* _YOUR ASSIGNMENT_
Would you copy out each line of the records below that includes the word "Pack"?
-------
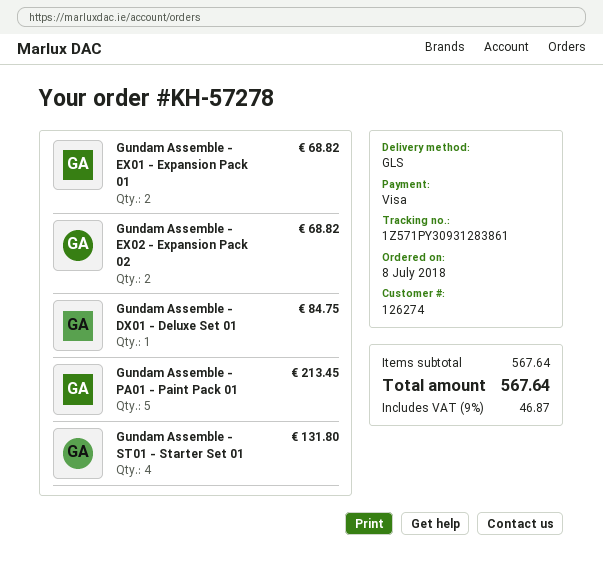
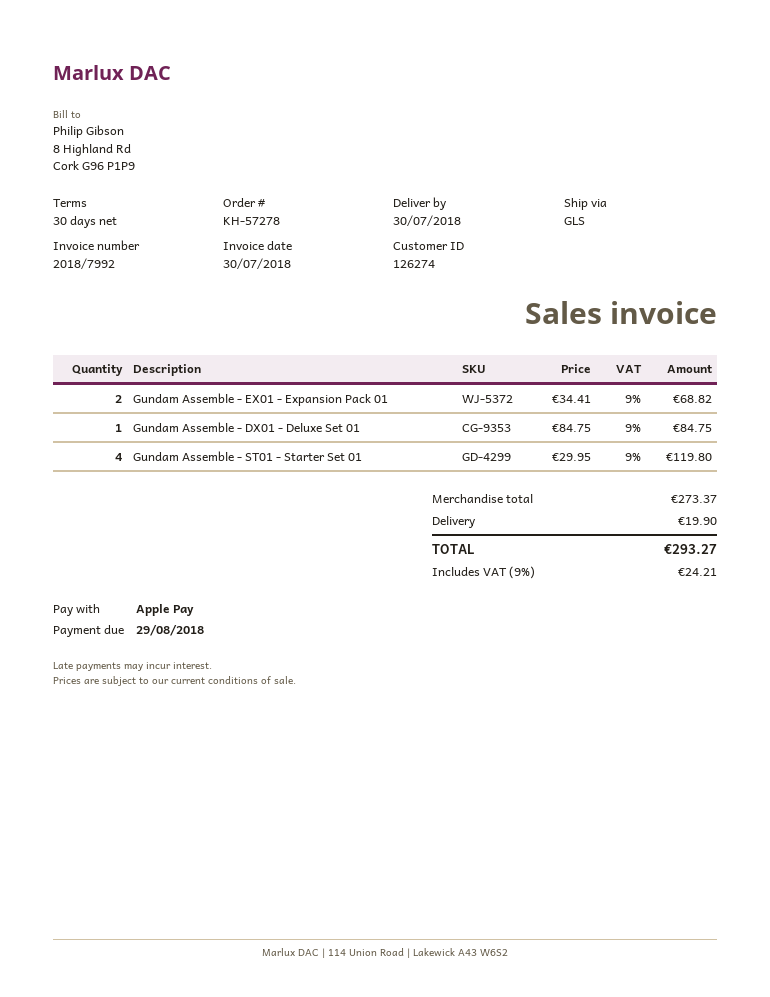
payment method: Visa -> Apple Pay
Gundam Assemble - EX02 - Expansion Pack 02: 2 for 68.82 -> none
Gundam Assemble - PA01 - Paint Pack 01: 5 for 213.45 -> none
Gundam Assemble - ST01 - Starter Set 01: 4 for 131.80 -> 4 for 119.80
subtotal: 567.64 -> 273.37
shipping: none -> 19.90
tax: 9% = 46.87 -> 9% = 24.21
total: 567.64 -> 293.27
-------
* _COMPLETED EXERCISE_
Gundam Assemble - EX02 - Expansion Pack 02: 2 for 68.82 -> none
Gundam Assemble - PA01 - Paint Pack 01: 5 for 213.45 -> none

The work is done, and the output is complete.